The pioneer Trades Unionist, John Doherty republished it in 1832, with the co-operation of Blincoe and additional text. Caliban reprinted Doherty’s text in 1977. For some reason it was not mentioned in Burnett, Mayall and Vincent (Eds) Bibliograpy (of) The Autobiography of The Working Class.

19th Century Oppression, thatcher’s Assault on the Unions, British Forced Labour Camps and the New Surveillance State

She has a point. For most people, this was so long ago that it’s no longer relevant – just another fact of history, along with the Tolpuddle Martyrs, the Great Reform Act and the Workhouse. It’s an example how things were grim back in the 19th century, but it doesn’t really have any direct significance today. In fact, it’s extremely relevant as the Tories are doing their best to strangle the Trade Unions with legislation following their decimation with the Miners’ Strike under Thatcher. The Coalition has also passed legislation providing for the establishment of secret courts, and Britain is being transformed into a surveillance society through the massive tapping of phones and other electronic communication by GCHQ. And I reblogged a piece from one of the other bloggers – I think it was Unemployed in Tyne and Weare – about the existence of forced labour camps for the unemployed here in Britain during the recession of the 1920s. I doubt anyone outside a few small circles of labour historians have heard of that, particularly as the authorities destroyed much of the documentation. Nevertheless, it’s a sobering reminder that Britain is not unique, and that the methods associated with Nazism and Stalinism certainly existed over here.
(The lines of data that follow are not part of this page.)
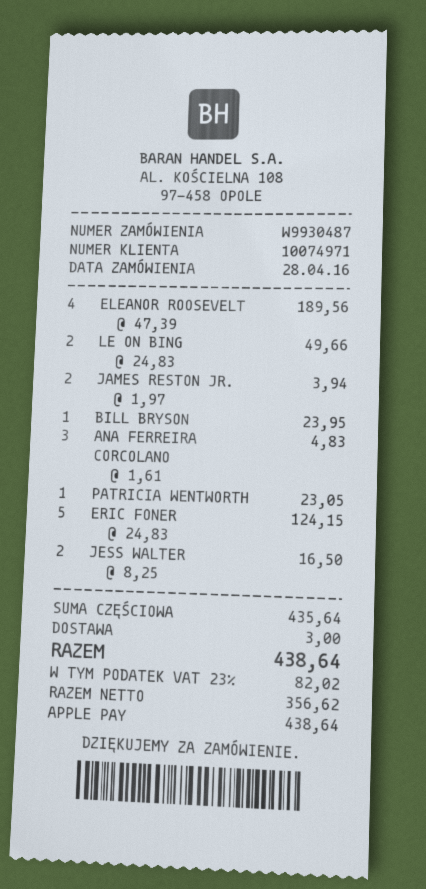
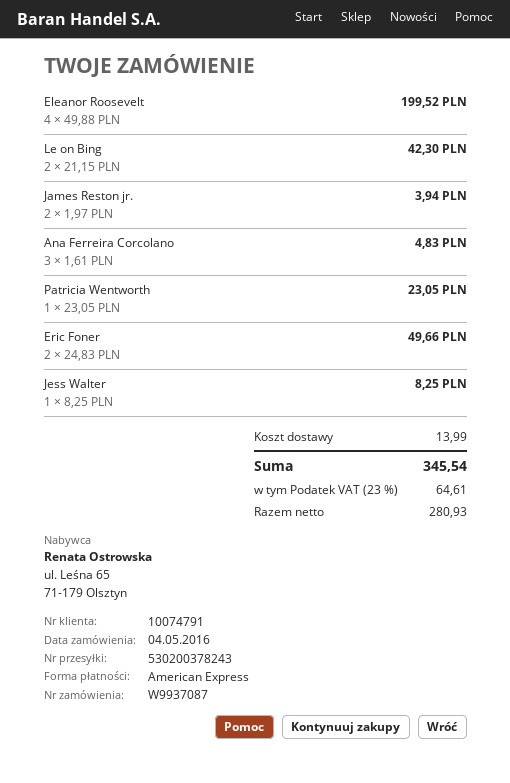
order number: W9930487 -> W9937087
order date: 2016-04-28 -> 2016-05-04
customer number: 10074971 -> 10074791
payment method: Apple Pay -> American Express
ELEANOR ROOSEVELT: 4 x 47.39 = 189.56 -> 4 x 49.88 = 199.52
LE ON BING: 2 x 24.83 = 49.66 -> 2 x 21.15 = 42.30
BILL BRYSON: 1 x 23.95 = 23.95 -> none
ERIC FONER: 5 x 24.83 = 124.15 -> 2 x 24.83 = 49.66
JESS WALTER: 2 x 8.25 = 16.50 -> 1 x 8.25 = 8.25
shipping: 3.00 -> 13.99
net: 356.62 -> 280.93
tax: 23% = 82.02 -> 23% = 64.61
total: 438.64 -> 345.54

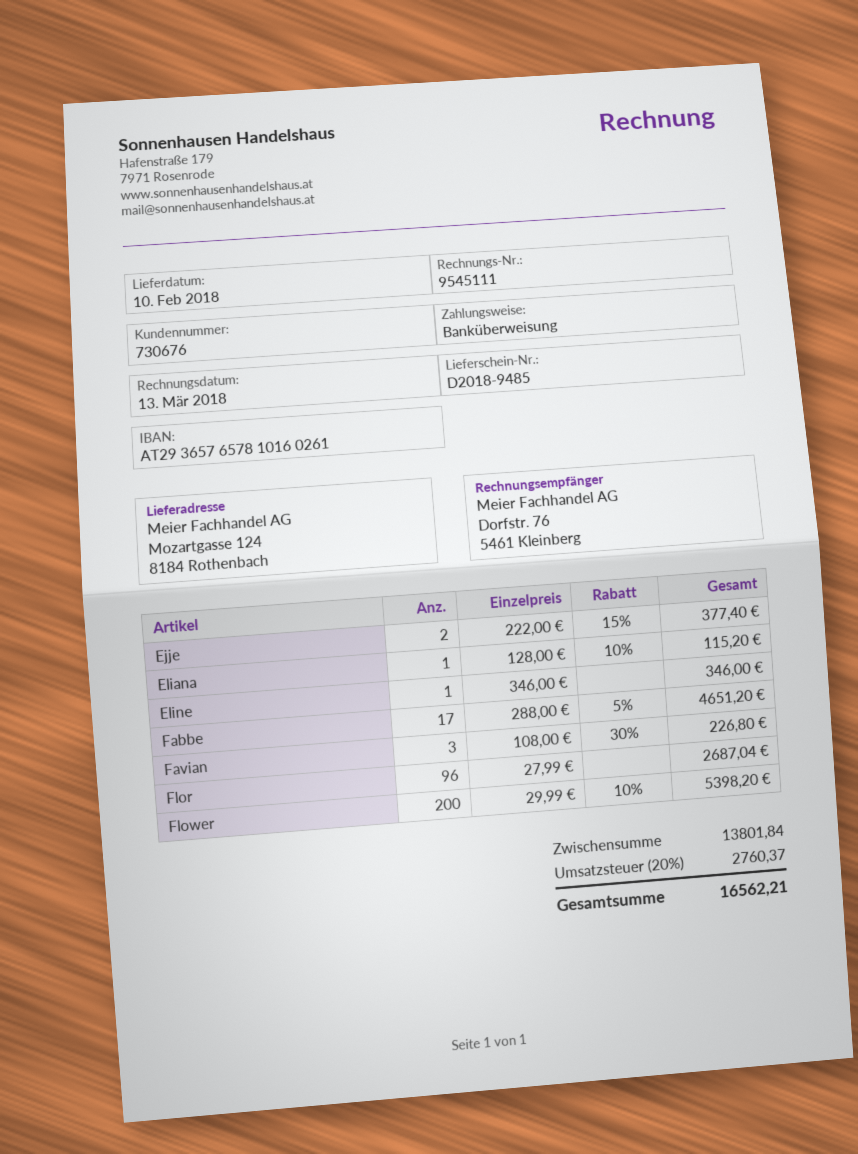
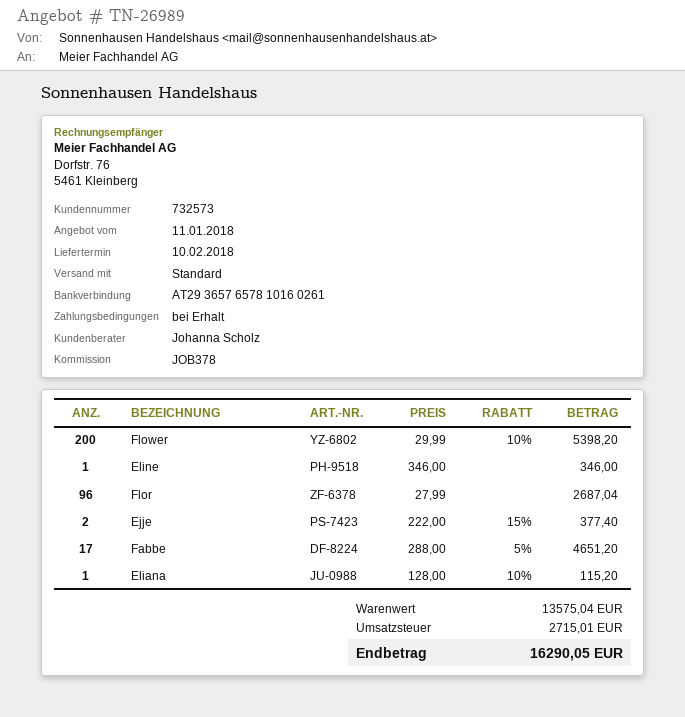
customer number: 730676 -> 732573
Favian: 3 x 108.00 - 30% = 226.80 -> none
subtotal: 13801.84 -> 13575.04
tax: 2760.37 -> 2715.01
total: 16562.21 -> 16290.05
Britain as Uniquely Democratic, Above Foreign Interference

Another part of the problem lies in British exceptionalism. There is the view that somehow Britain is uniquely democratic, with a mission to spread freedom and democracy throughout the world. This conception of one’s country and its history is strongest in America, and forms a very powerful element of the ideology of the Republican party and the Neo-Cons. America has repeatedly refused to allow international courts jurisdiction in America and condemned criticism of American society and institutions by the UN, on the grounds that these organisations and the countries they represent are much less democratic than the US. To allow them jurisdiction in America, or over Americans, is seen as an attack on the fundamental institutions of American freedom. Thus, while America has demanded that foreign heads of states responsible for atrocities, such as the Serbian president Slobodan Milosevic, should be tried at the International War Crimes Tribunal in the Hague, it has strenuously resisted calls for the prosecution of American commanders accused of similar crimes.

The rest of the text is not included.